(Dataset records)
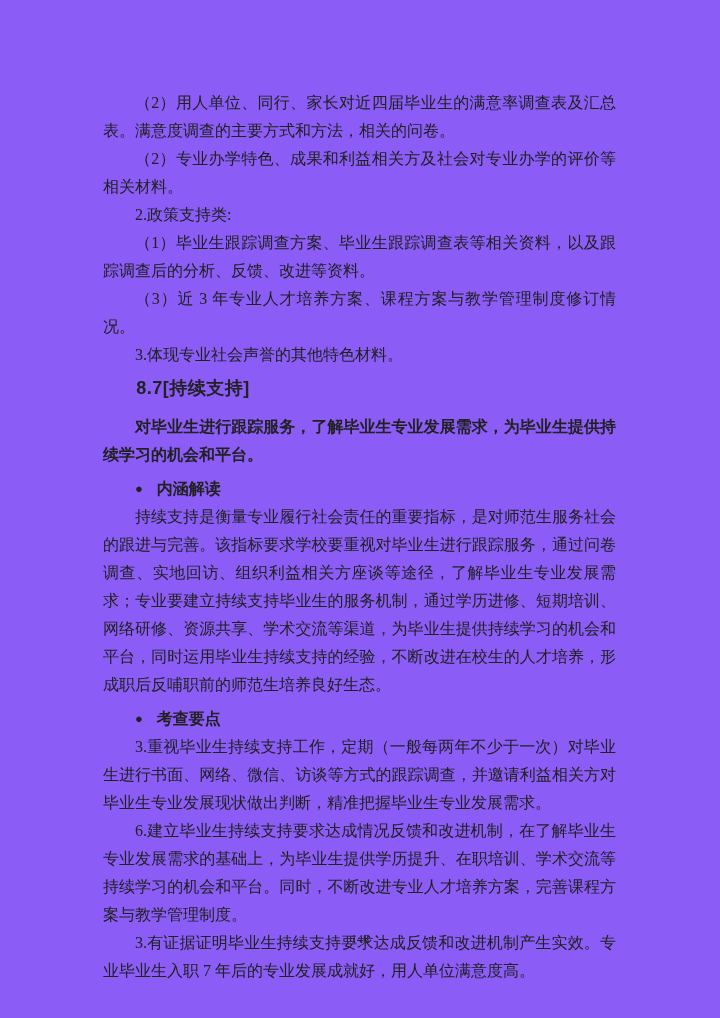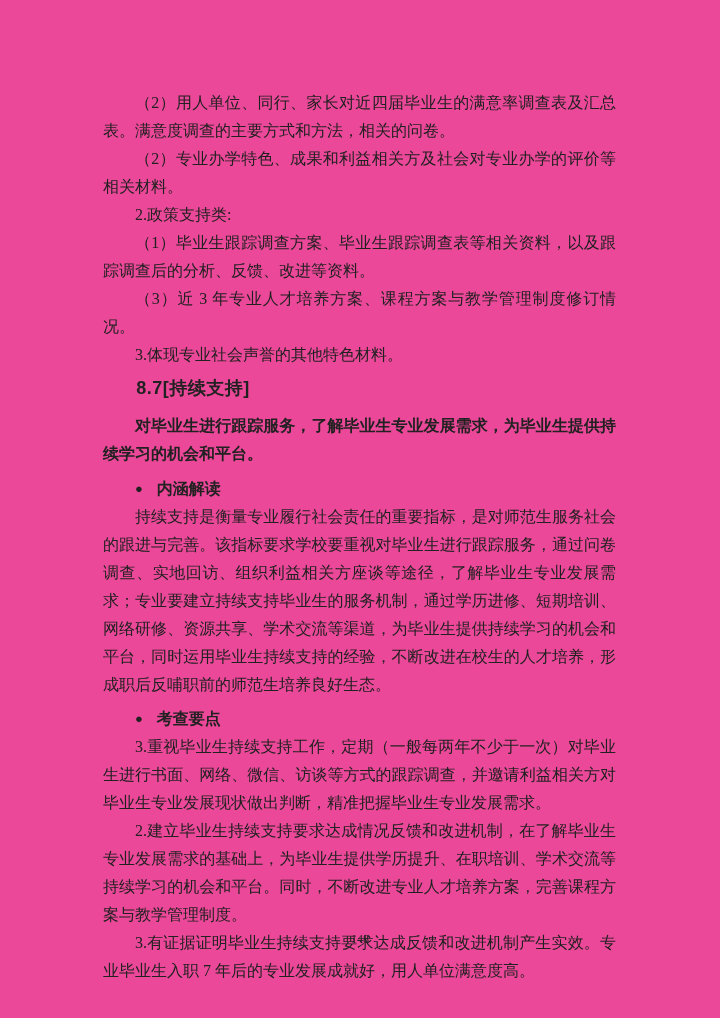"（2）用人单位、同行、家长对近四届毕业生的满意率调查表及汇总表。满意度调查的主要" .page { background: #ec4899 -> #8b5cf6 }
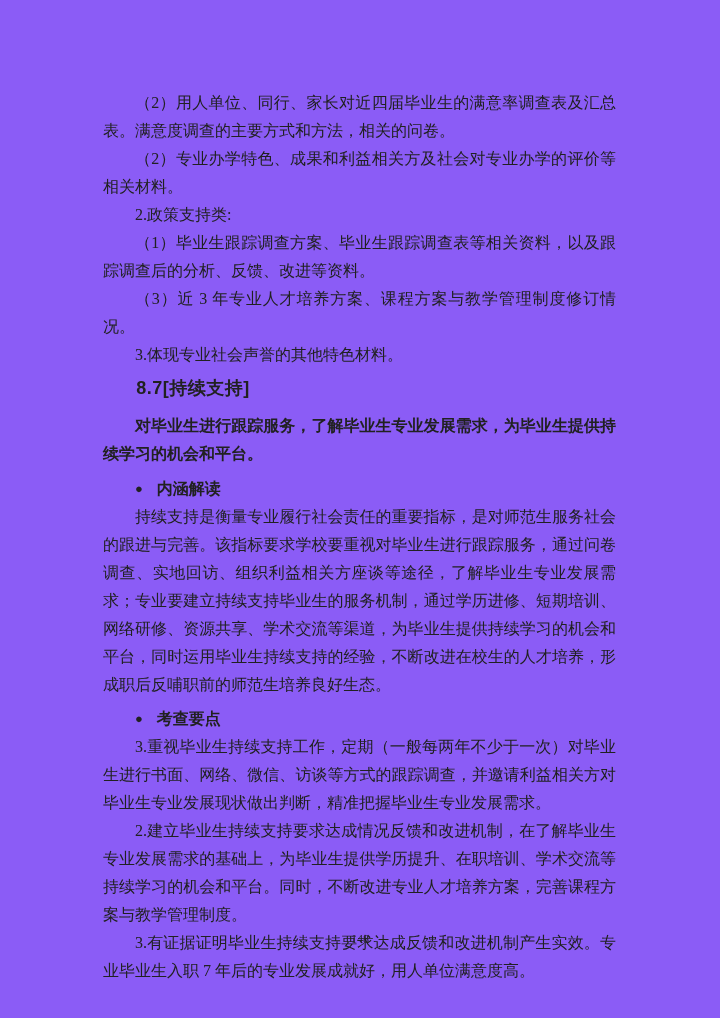"对毕业生进行跟踪服务，了解毕业生专业发展需求，为毕业生提供持续学习的机会和平台。" .para-bold { font-family: Liberation Mono, monospace -> Liberation Serif, serif }
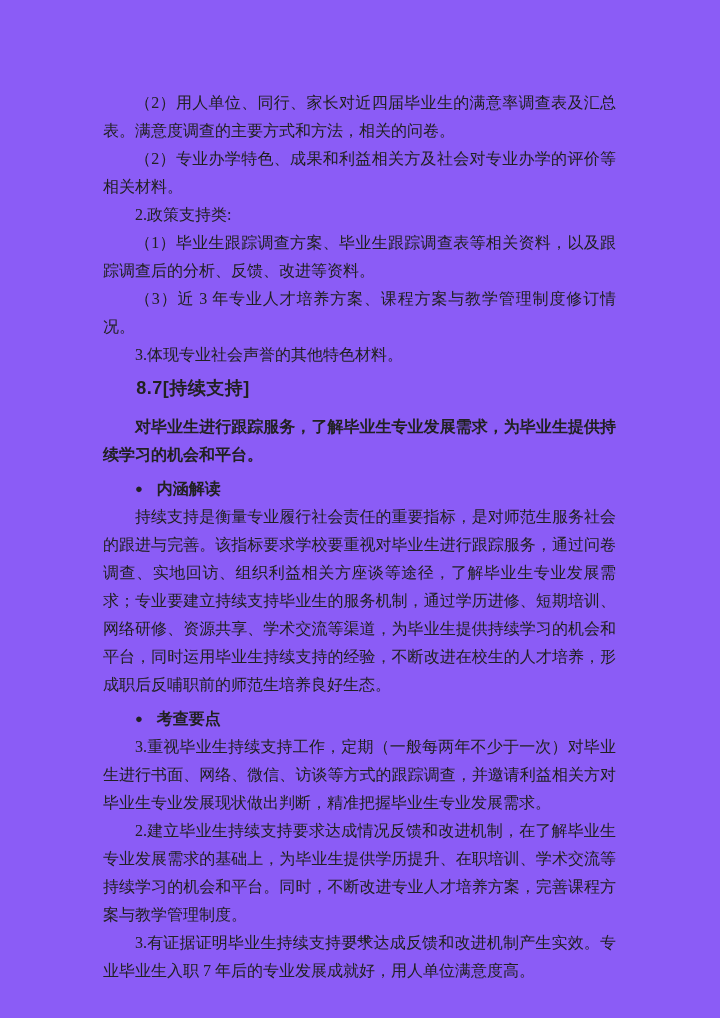"2.建立毕业生持续支持要求达成情况反馈和改进机制，在了解毕业生专业发展需求的基础" p.para { text: 2 -> 6 }
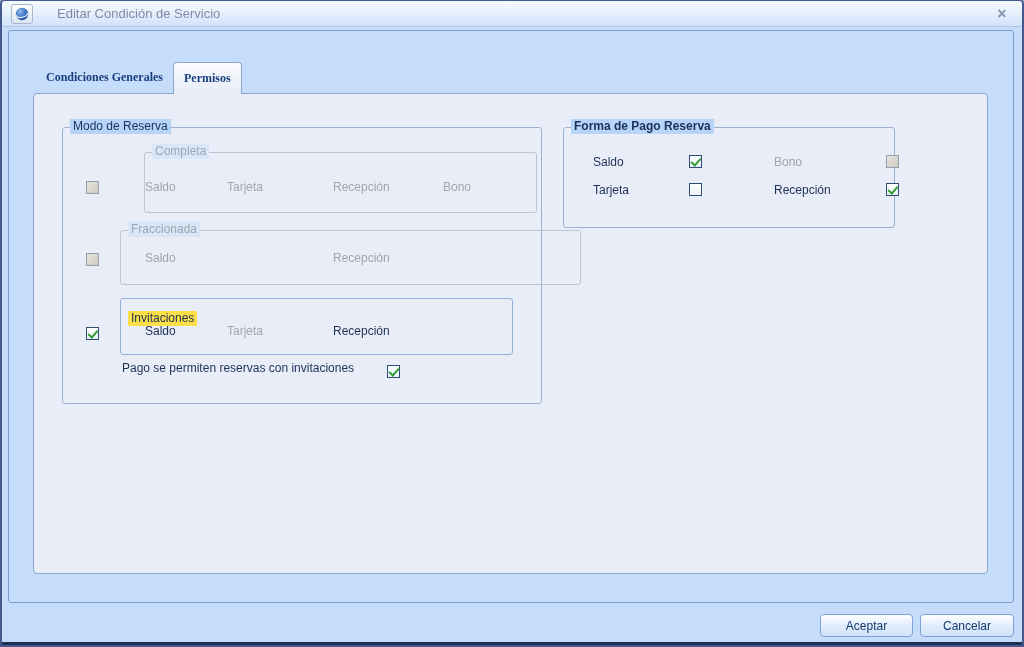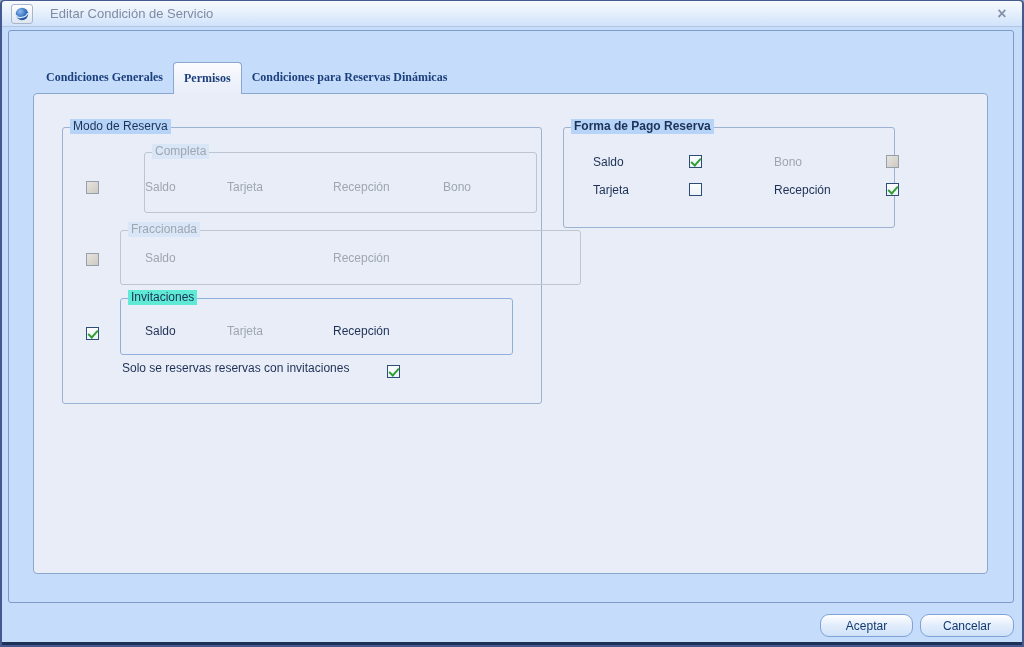"Editar Condición de Servicio" .titlebar { gap: 17px -> 24px }
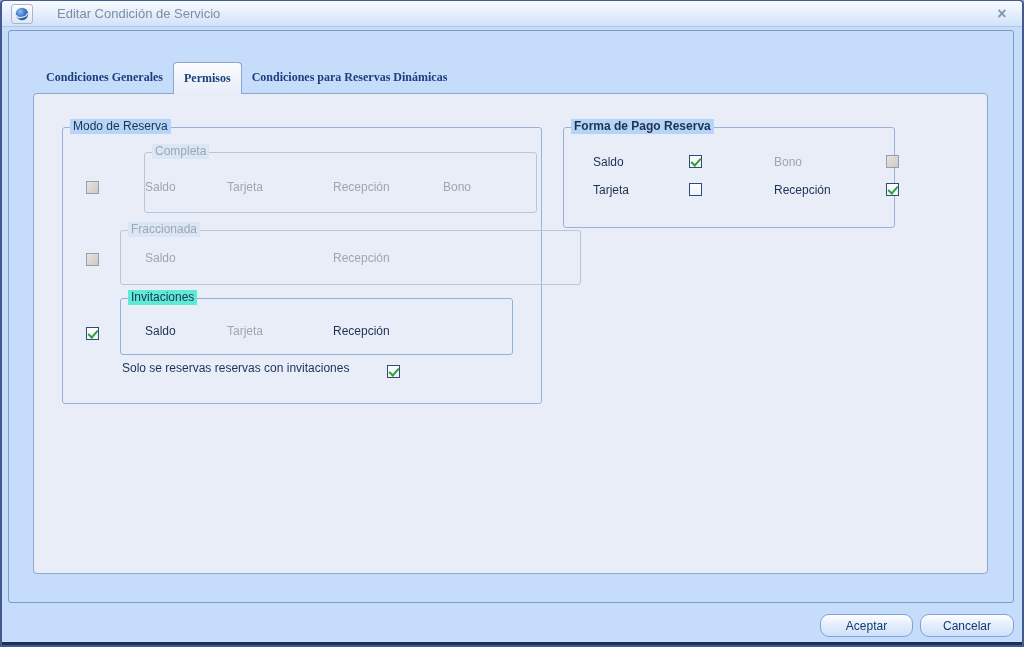"Condiciones para Reservas Dinámicas" div.tab { html: <div>Condiciones para Reservas Dinámicas</div> -> none }
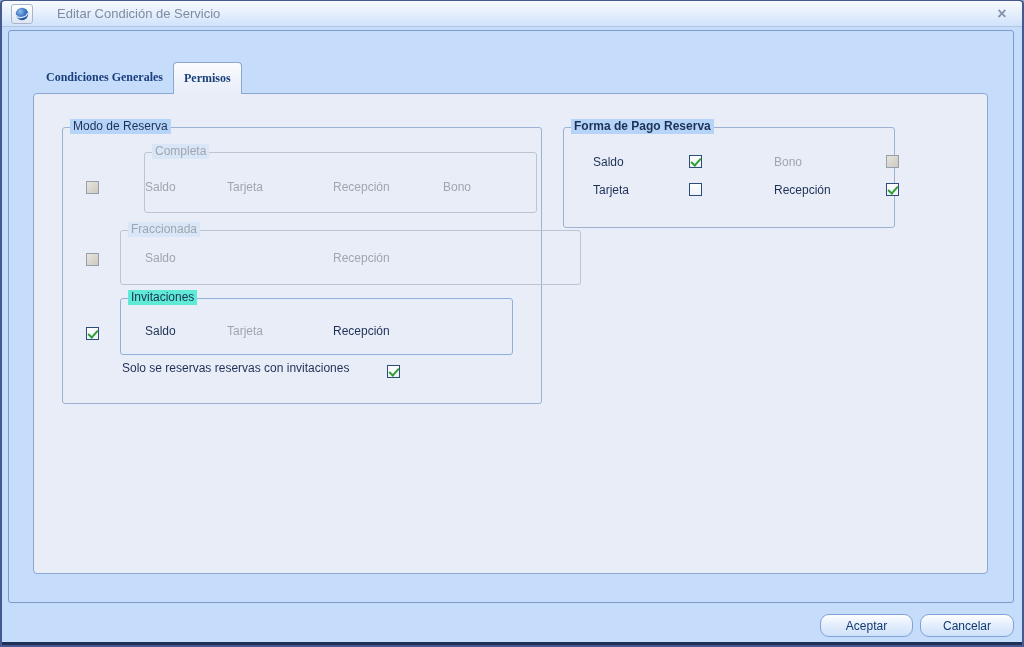"Invitaciones" .group.bright > .glabel { background: #5eead4 -> #fde047; margin-top: none -> 21px }
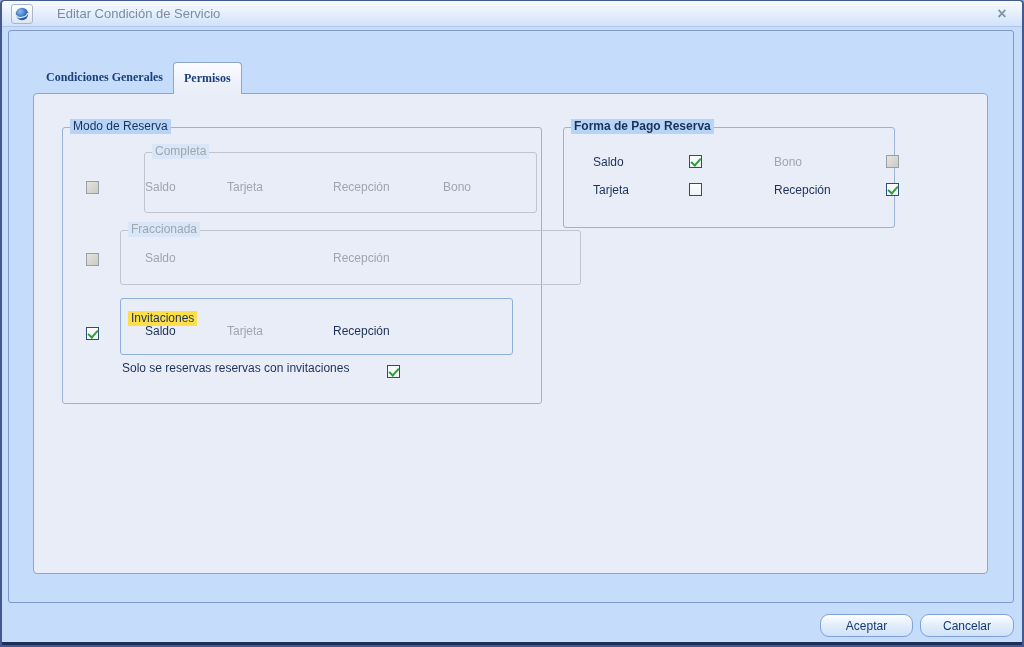"Solo se reservas reservas con" span.opt { text: Solo se reservas -> Pago se permiten }
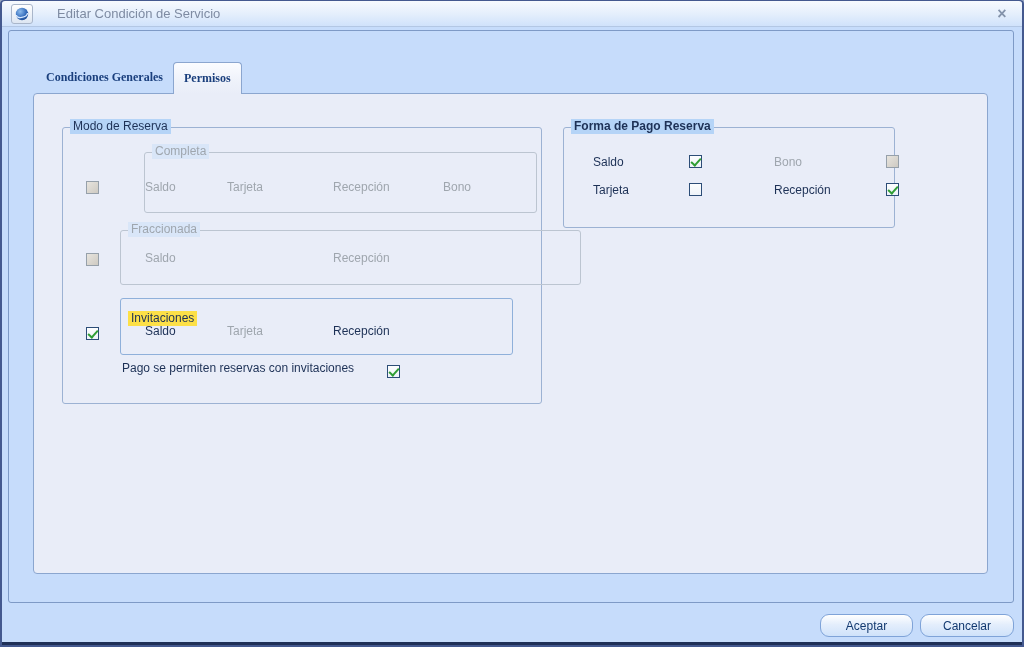"Aceptar" .btn { border-radius: 9px -> 4px }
(End Dataset records)
With the pictures left out, write out exactly the lines from the line containing "Liberation Mono, monospace" through the last line of the entries above, both ends included, and no others.

== Expected answer ==
"对毕业生进行跟踪服务，了解毕业生专业发展需求，为毕业生提供持续学习的机会和平台。" .para-bold { font-family: Liberation Mono, monospace -> Liberation Serif, serif }
"2.建立毕业生持续支持要求达成情况反馈和改进机制，在了解毕业生专业发展需求的基础" p.para { text: 2 -> 6 }
"Editar Condición de Servicio" .titlebar { gap: 17px -> 24px }
"Condiciones para Reservas Dinámicas" div.tab { html: <div>Condiciones para Reservas Dinámicas</div> -> none }
"Invitaciones" .group.bright > .glabel { background: #5eead4 -> #fde047; margin-top: none -> 21px }
"Solo se reservas reservas con" span.opt { text: Solo se reservas -> Pago se permiten }
"Aceptar" .btn { border-radius: 9px -> 4px }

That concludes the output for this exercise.